------ Entries shown

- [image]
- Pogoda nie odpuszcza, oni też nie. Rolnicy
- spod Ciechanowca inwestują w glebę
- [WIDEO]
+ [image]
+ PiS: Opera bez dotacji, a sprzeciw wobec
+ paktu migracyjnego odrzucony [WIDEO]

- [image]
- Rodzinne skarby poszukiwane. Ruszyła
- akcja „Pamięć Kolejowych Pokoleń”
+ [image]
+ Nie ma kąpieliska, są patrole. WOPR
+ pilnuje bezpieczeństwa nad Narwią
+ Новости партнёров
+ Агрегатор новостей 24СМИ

------------
------ Entries shown

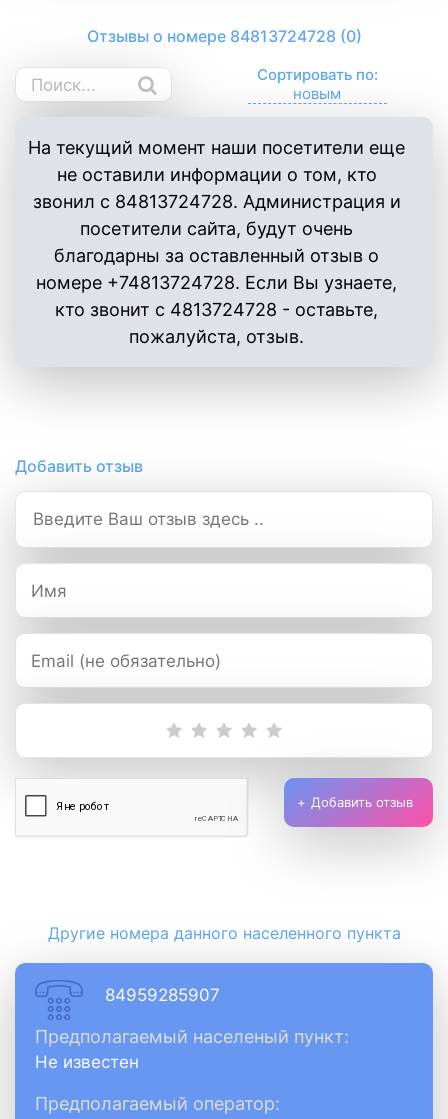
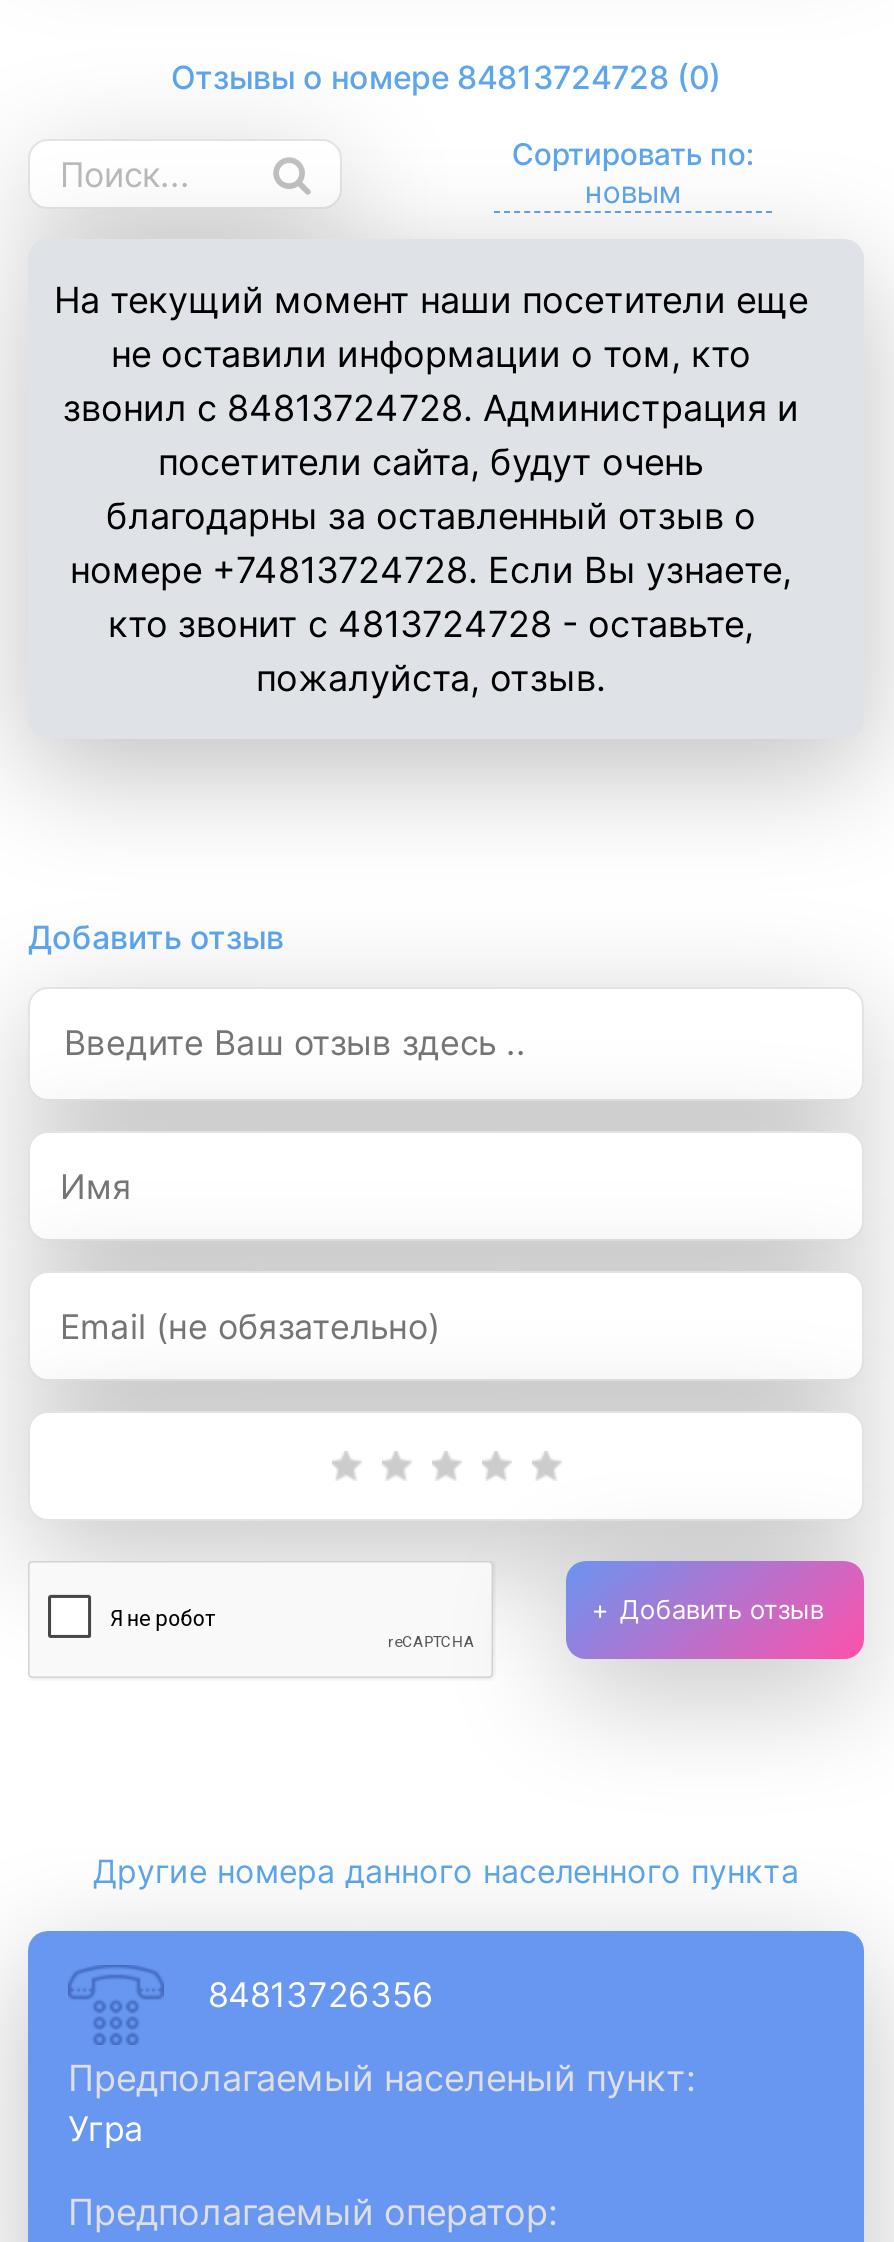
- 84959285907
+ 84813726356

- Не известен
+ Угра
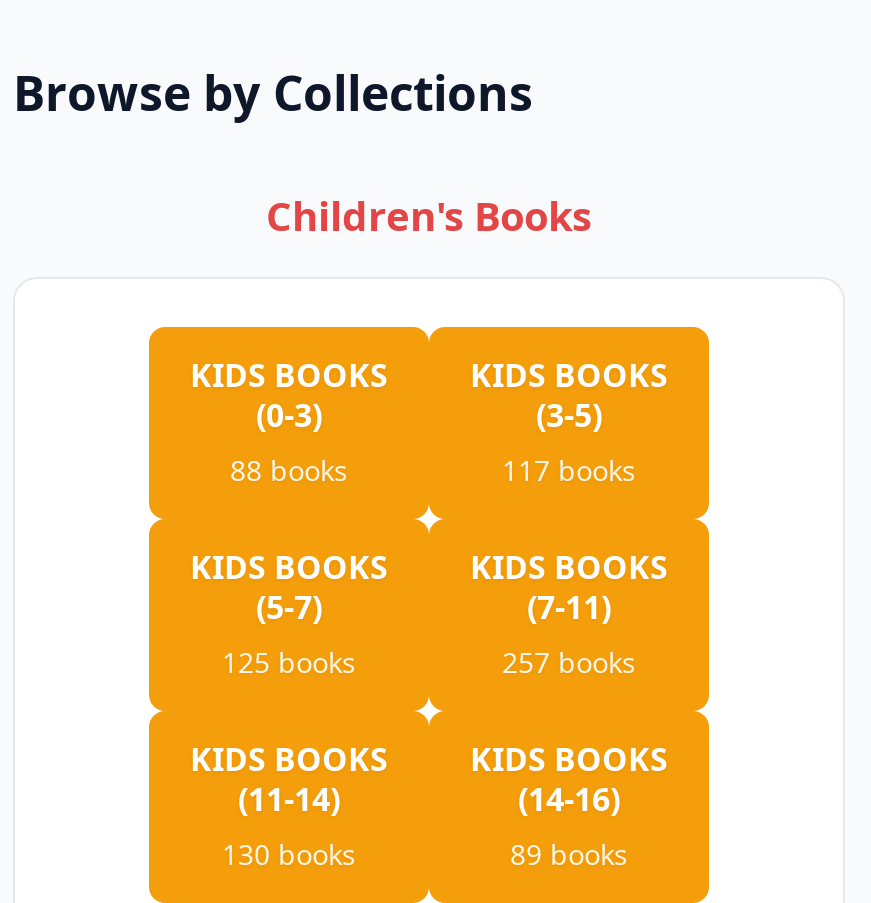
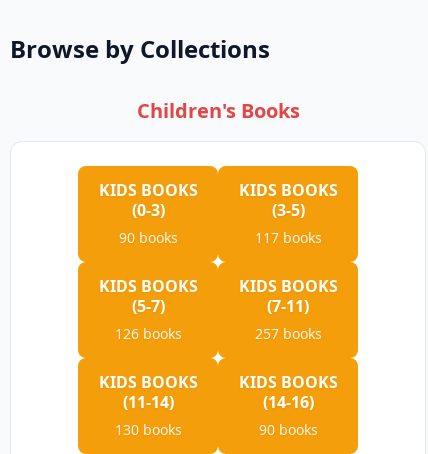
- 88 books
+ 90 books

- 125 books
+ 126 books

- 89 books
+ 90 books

------------

- [Task prompt]: From the data above, output exactly the lines between the one containing "a sprzeciw wobec" and the one containing "Агрегатор новостей 24СМИ", counting both of them.

- [Exercise result]:
+ PiS: Opera bez dotacji, a sprzeciw wobec
+ paktu migracyjnego odrzucony [WIDEO]

- [image]
- Rodzinne skarby poszukiwane. Ruszyła
- akcja „Pamięć Kolejowych Pokoleń”
+ [image]
+ Nie ma kąpieliska, są patrole. WOPR
+ pilnuje bezpieczeństwa nad Narwią
+ Новости партнёров
+ Агрегатор новостей 24СМИ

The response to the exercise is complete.